I'm too lazy to Google, but I imagine that the haven't published similar articles saying:
That Bush and Cheney be tried for torture and other crimes.
That high-level Wall St criminals should be put in prison for long terms, naming names and discussing the corruption in the US political system which aids and abets them.
Pointing out that freshwater macro has been wrong, repeatedly so, showing just what big names have been lying time after time.
And so on.
Different opinions are what make the world go round. Too much desert isn't a meal. Without a balance of opinions on either side of the discussion--regardless of the extremes visited in the debate--there is little learning. Such sharing becomes a forum for stroking each others' same opinion, and that loses useful objectivity. The CS Monitor has tried to get and give a wide verity of thoughts to its readers believing that the readers have the intelligence to draw their own conclusions. Its Pulitzer Prizes over the past century are indicative of the success of its most important focus--to benefit all mankind and to injure no man. Without a variety of fact and opinion, no useful conclusions will be drawn.
Don, no.
Having Anthony Watt's "opinion" as part of a serious conversation about climate change is not useful at all. The outright rejection of professional science denialists from a conversation about actual science is in now way stroking. It is a necessary step in actually having the conversation.

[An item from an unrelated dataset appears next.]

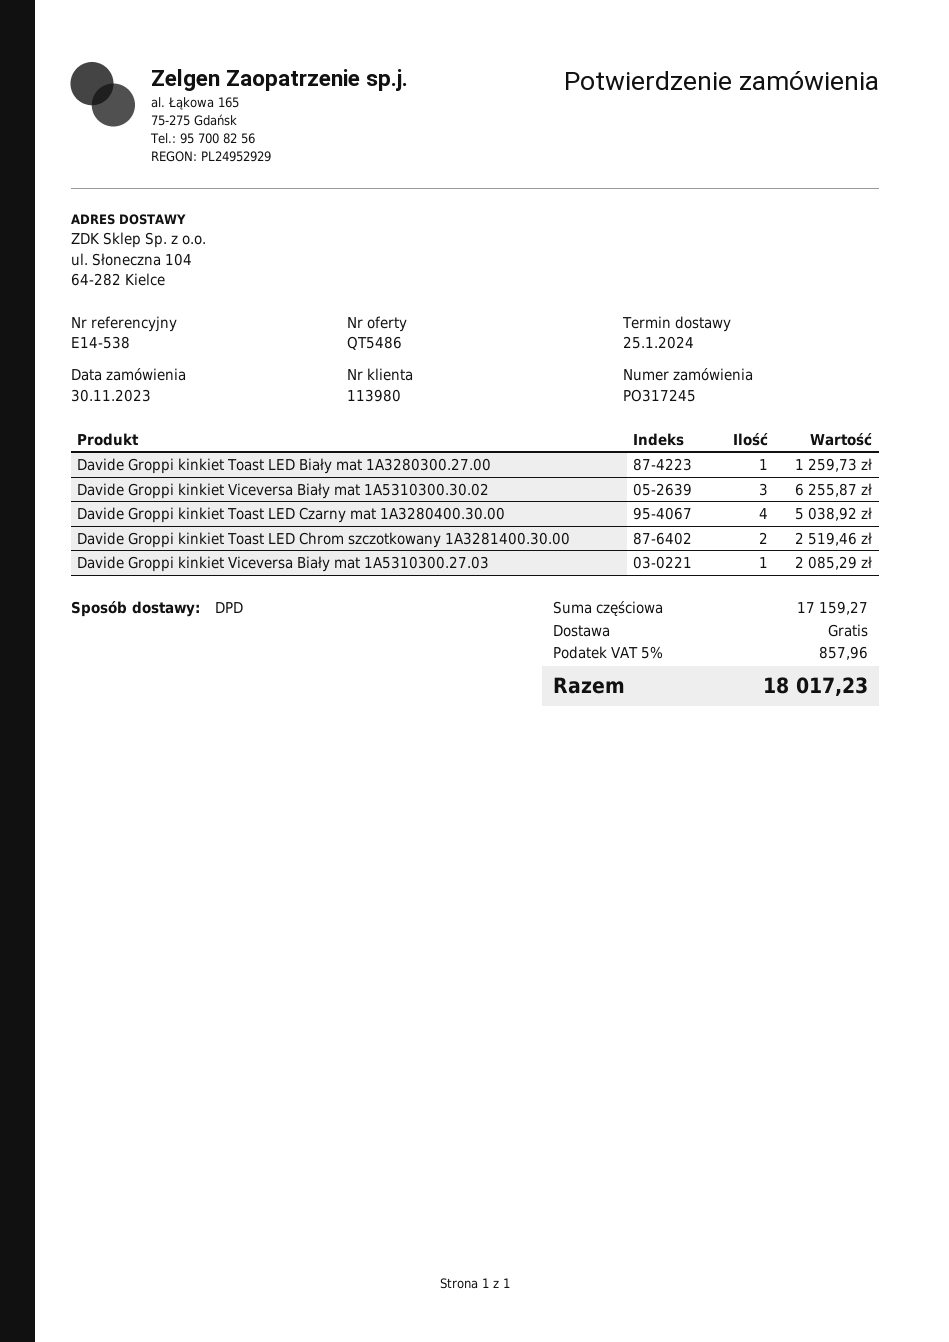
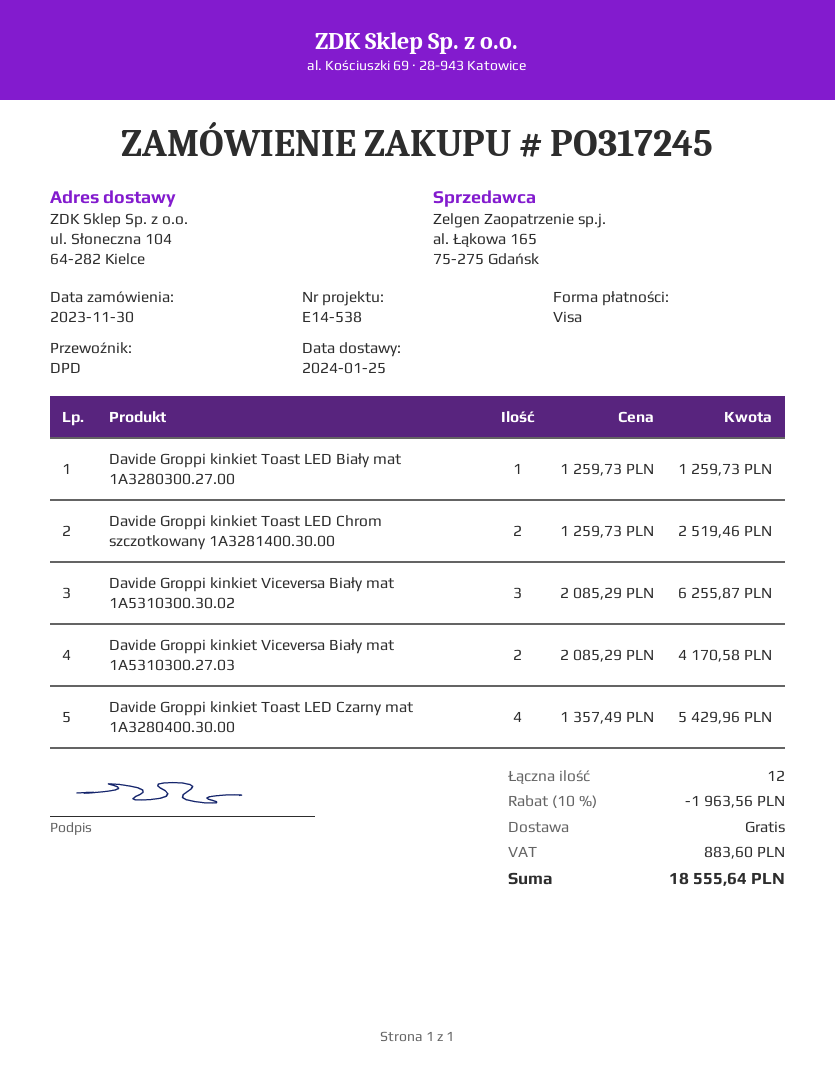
Davide Groppi kinkiet Toast LED Czarny mat 1A3280400.30.00: 4 for 5038.92 -> 4 for 5429.96
Davide Groppi kinkiet Viceversa Biały mat 1A5310300.27.03: 1 for 2085.29 -> 2 for 4170.58
discount: none -> 10% = 1963.56
tax: 857.96 -> 883.60
total: 18017.23 -> 18555.64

The truth is, the mainstream press is already on board with this. The CSM's web site made a mistake. I doubt this level of error would have made it into the CSM itself, but this is a guest blog and guest blogs are not under the same editorial oversight as other areas of an organization like CSM.
Not only that, but CSM is the home of the lazy advertorial anyway - Pulitzer prizes or no. AW is just the icing on that little cupcake.